### What to work on
Faithfully repeat each entry below, minus the pictures.

### Input for this task
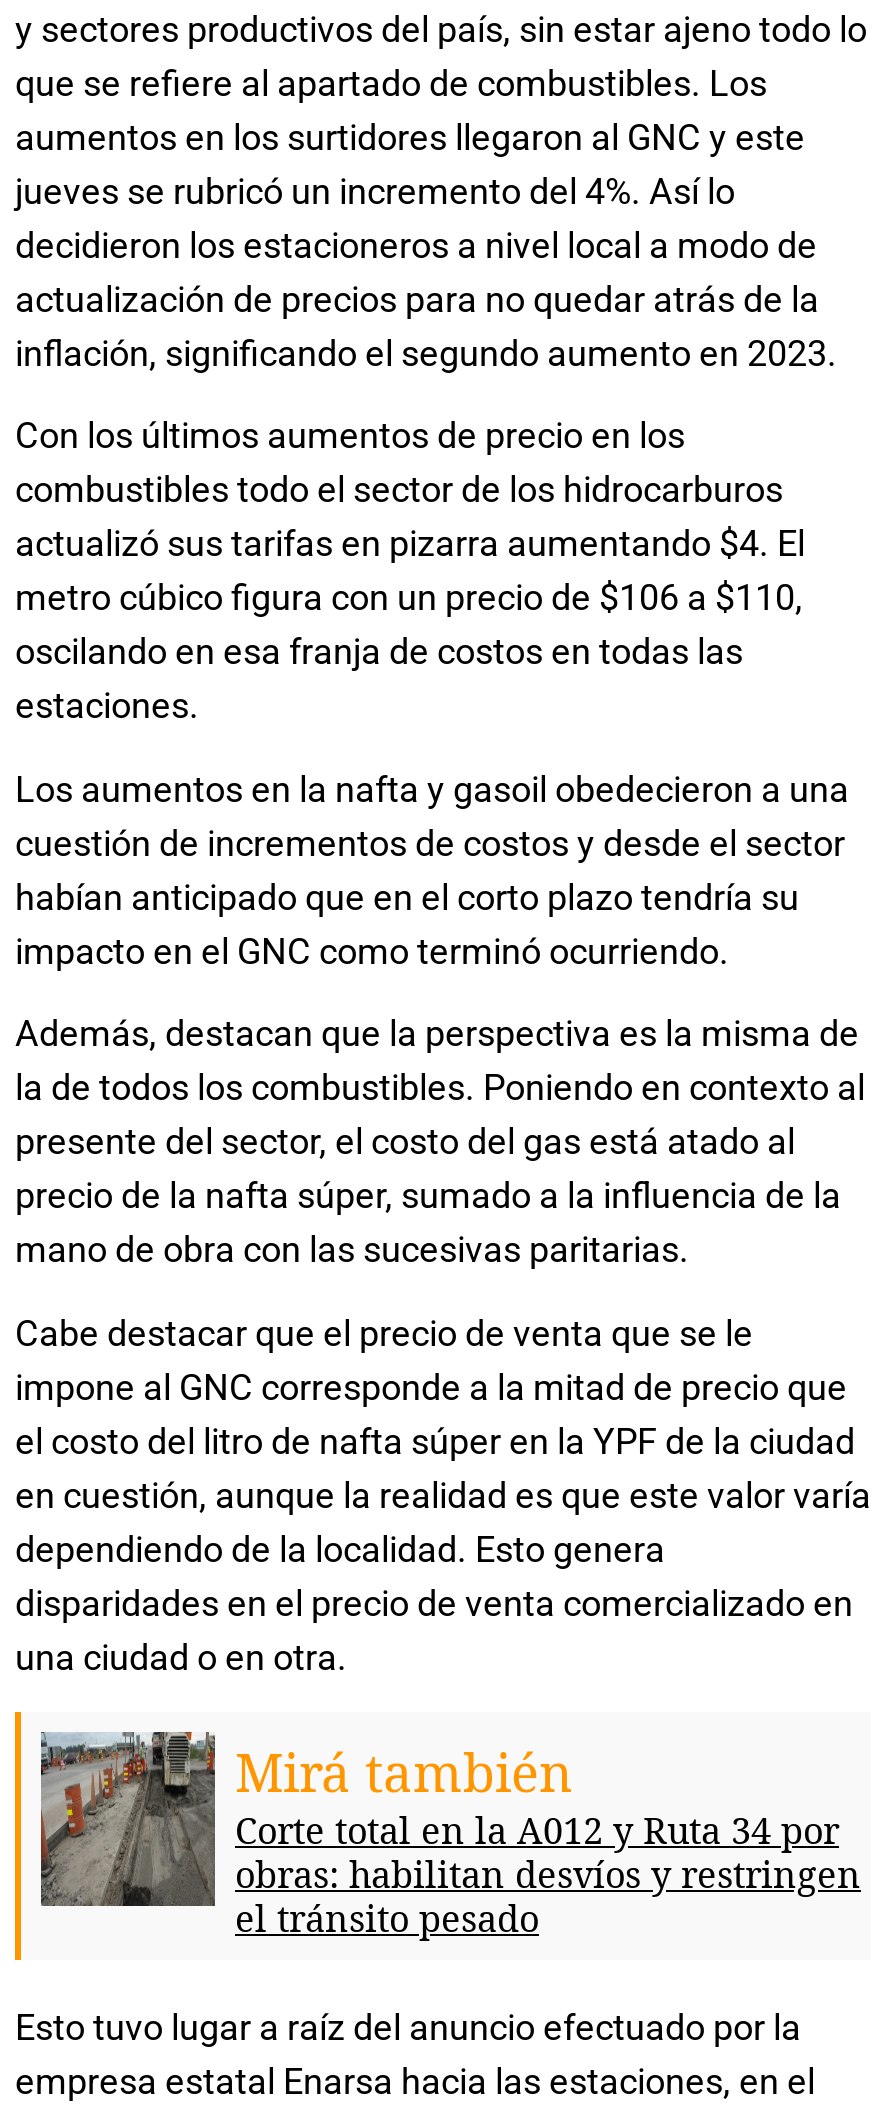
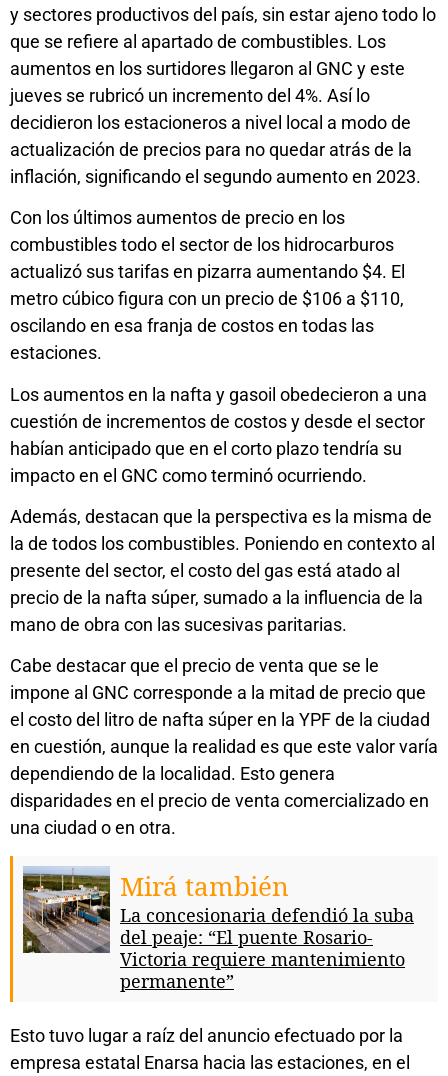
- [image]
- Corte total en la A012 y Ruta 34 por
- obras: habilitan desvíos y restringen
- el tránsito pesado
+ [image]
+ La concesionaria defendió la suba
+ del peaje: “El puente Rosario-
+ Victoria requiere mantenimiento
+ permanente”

### Response area
- [image]
- Corte total en la A012 y Ruta 34 por
- obras: habilitan desvíos y restringen
- el tránsito pesado
+ [image]
+ La concesionaria defendió la suba
+ del peaje: “El puente Rosario-
+ Victoria requiere mantenimiento
+ permanente”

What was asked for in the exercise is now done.